### TASK MATERIAL
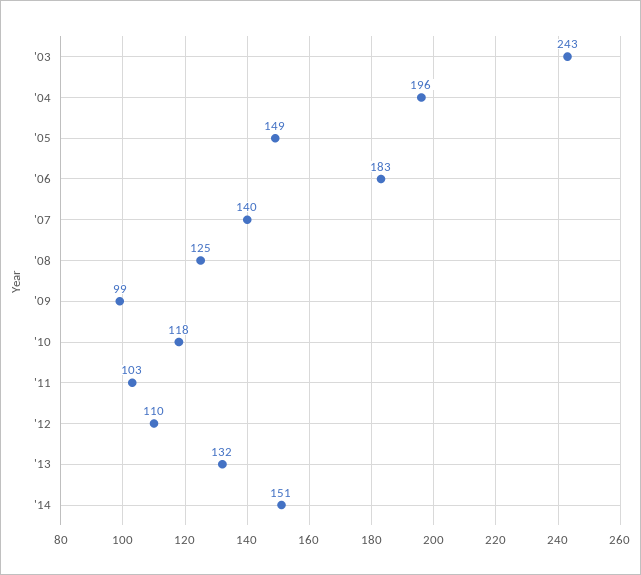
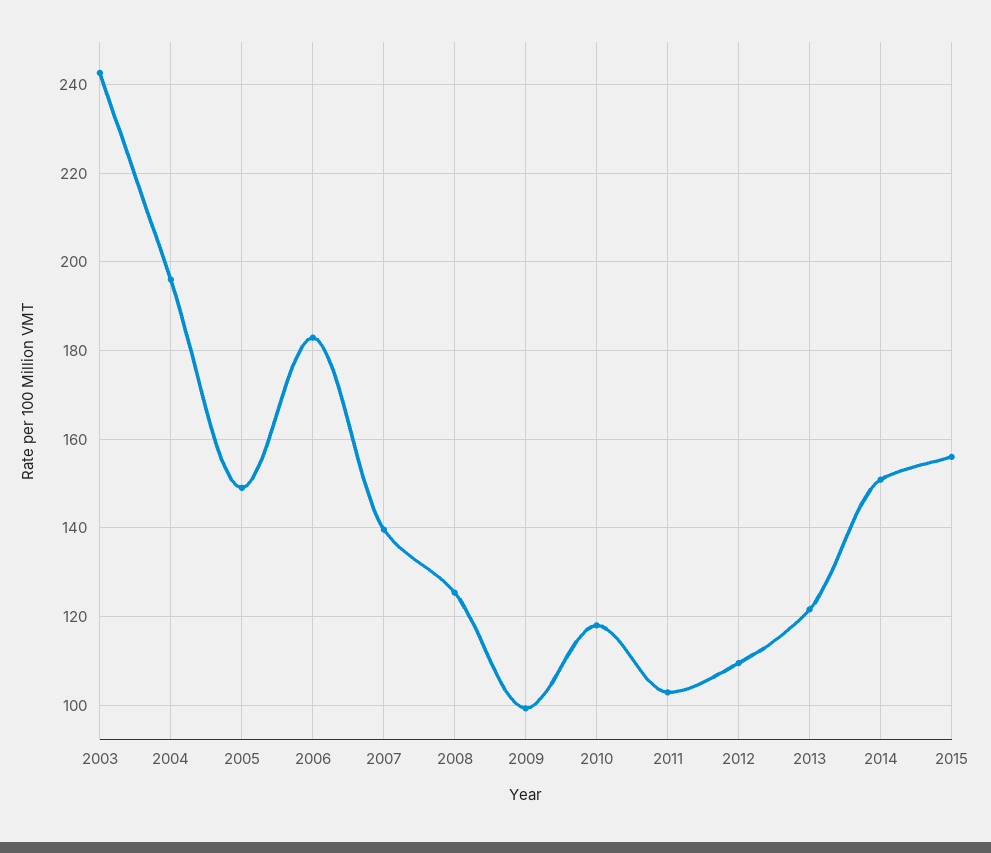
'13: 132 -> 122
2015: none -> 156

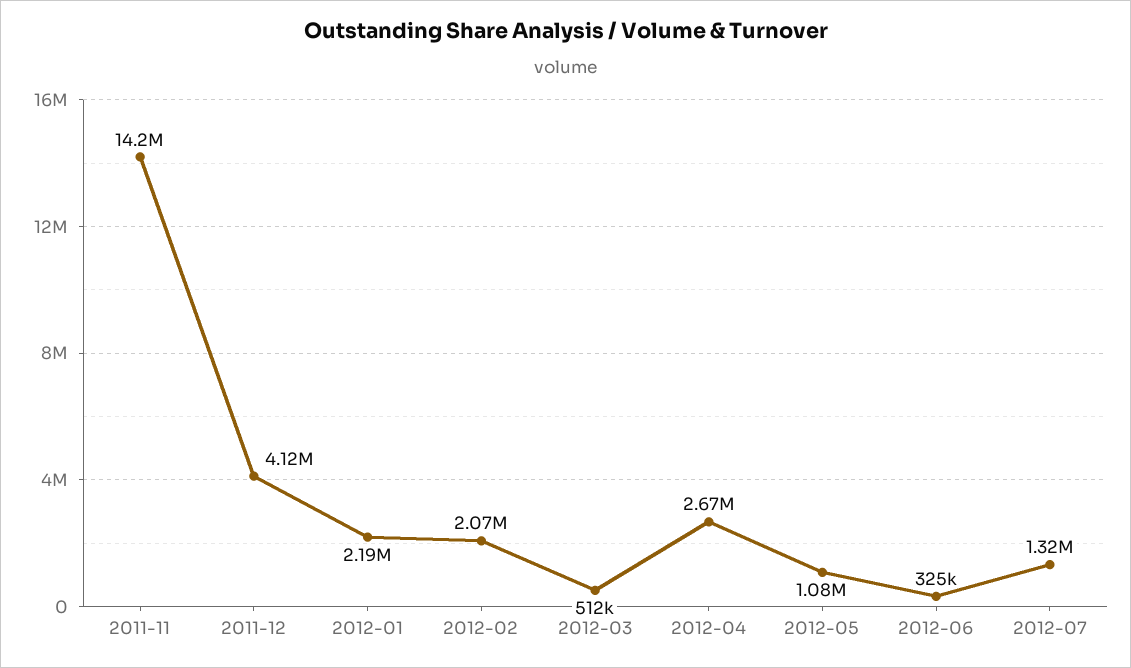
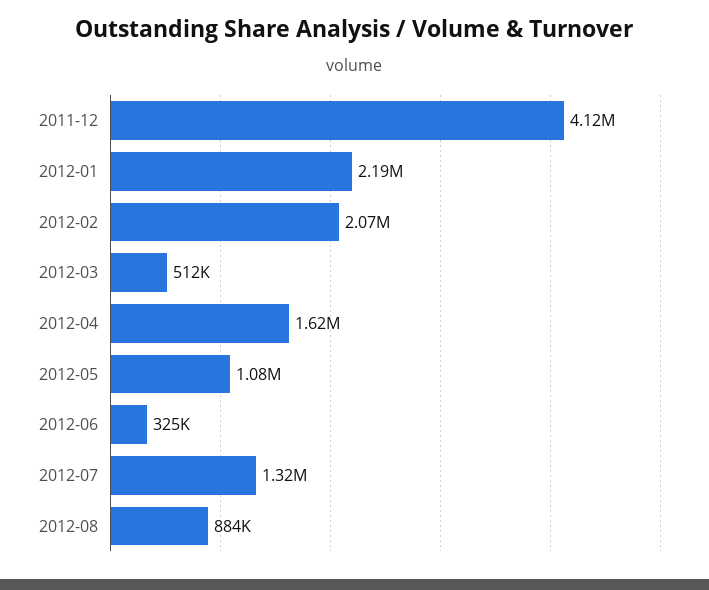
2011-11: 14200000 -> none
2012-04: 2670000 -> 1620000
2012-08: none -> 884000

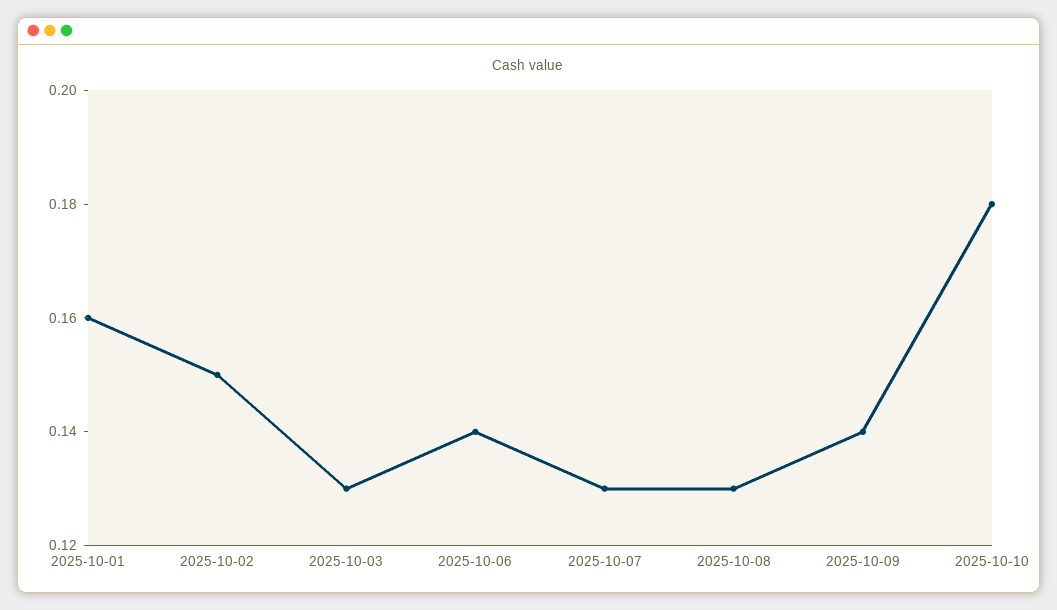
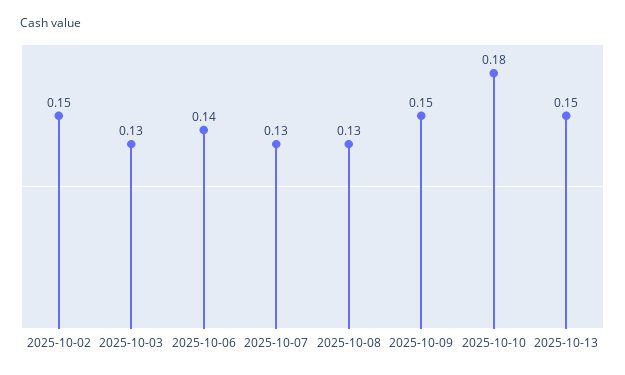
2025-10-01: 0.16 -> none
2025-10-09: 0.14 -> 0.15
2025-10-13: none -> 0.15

==

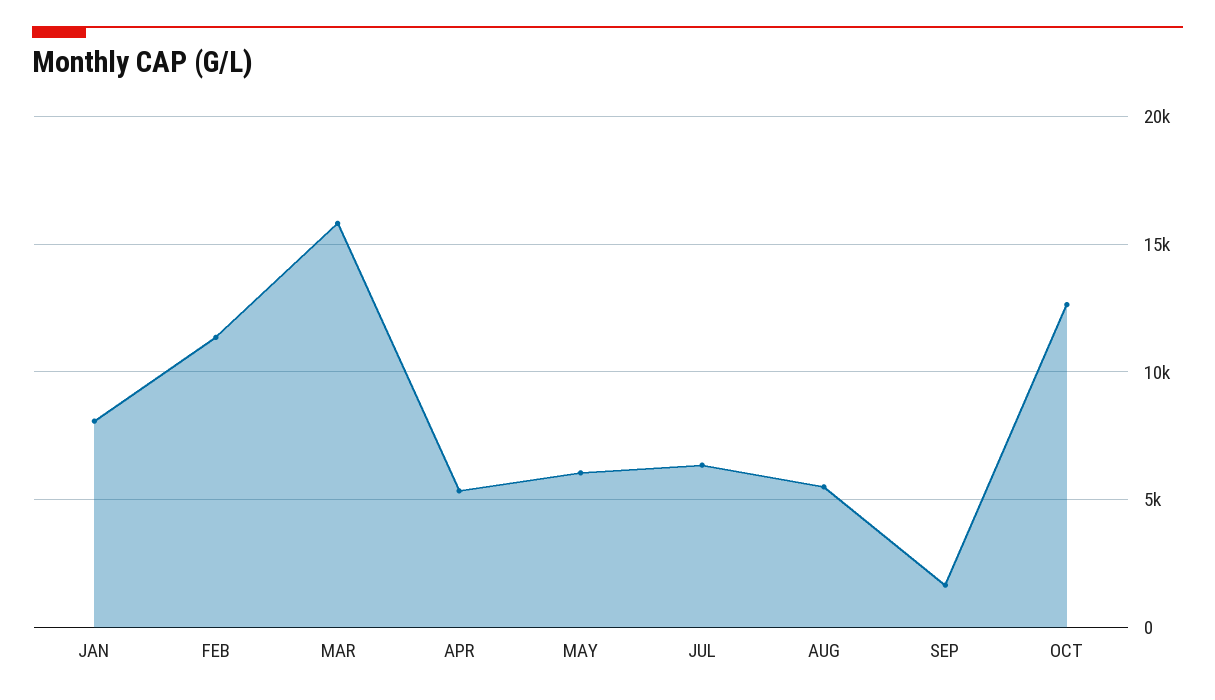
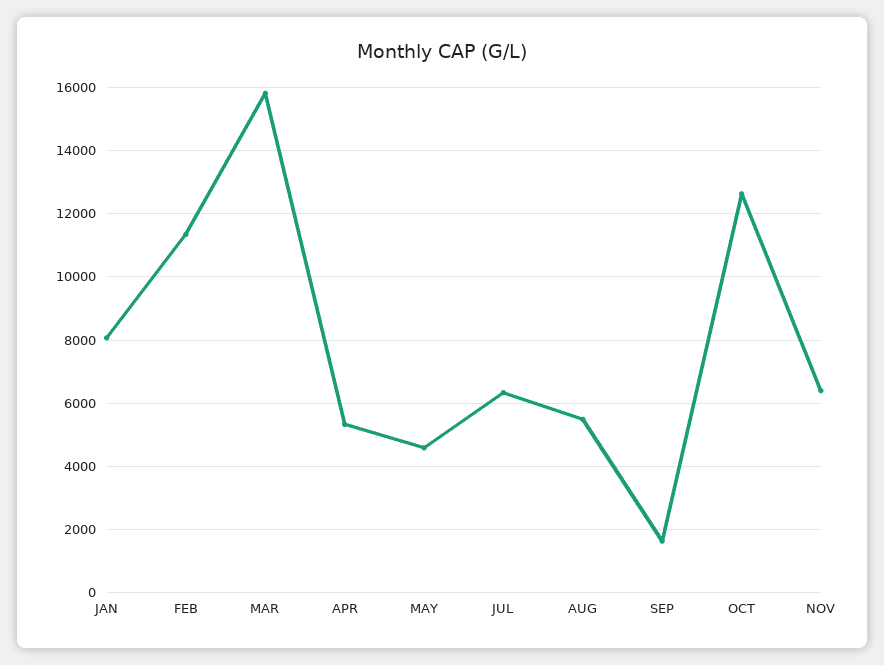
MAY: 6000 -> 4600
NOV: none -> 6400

### TASK DESCRIPTION
Show me every line of the entries above that holds "none".

### EXERCISE ANSWER
2015: none -> 156
2011-11: 14200000 -> none
2012-08: none -> 884000
2025-10-01: 0.16 -> none
2025-10-13: none -> 0.15
NOV: none -> 6400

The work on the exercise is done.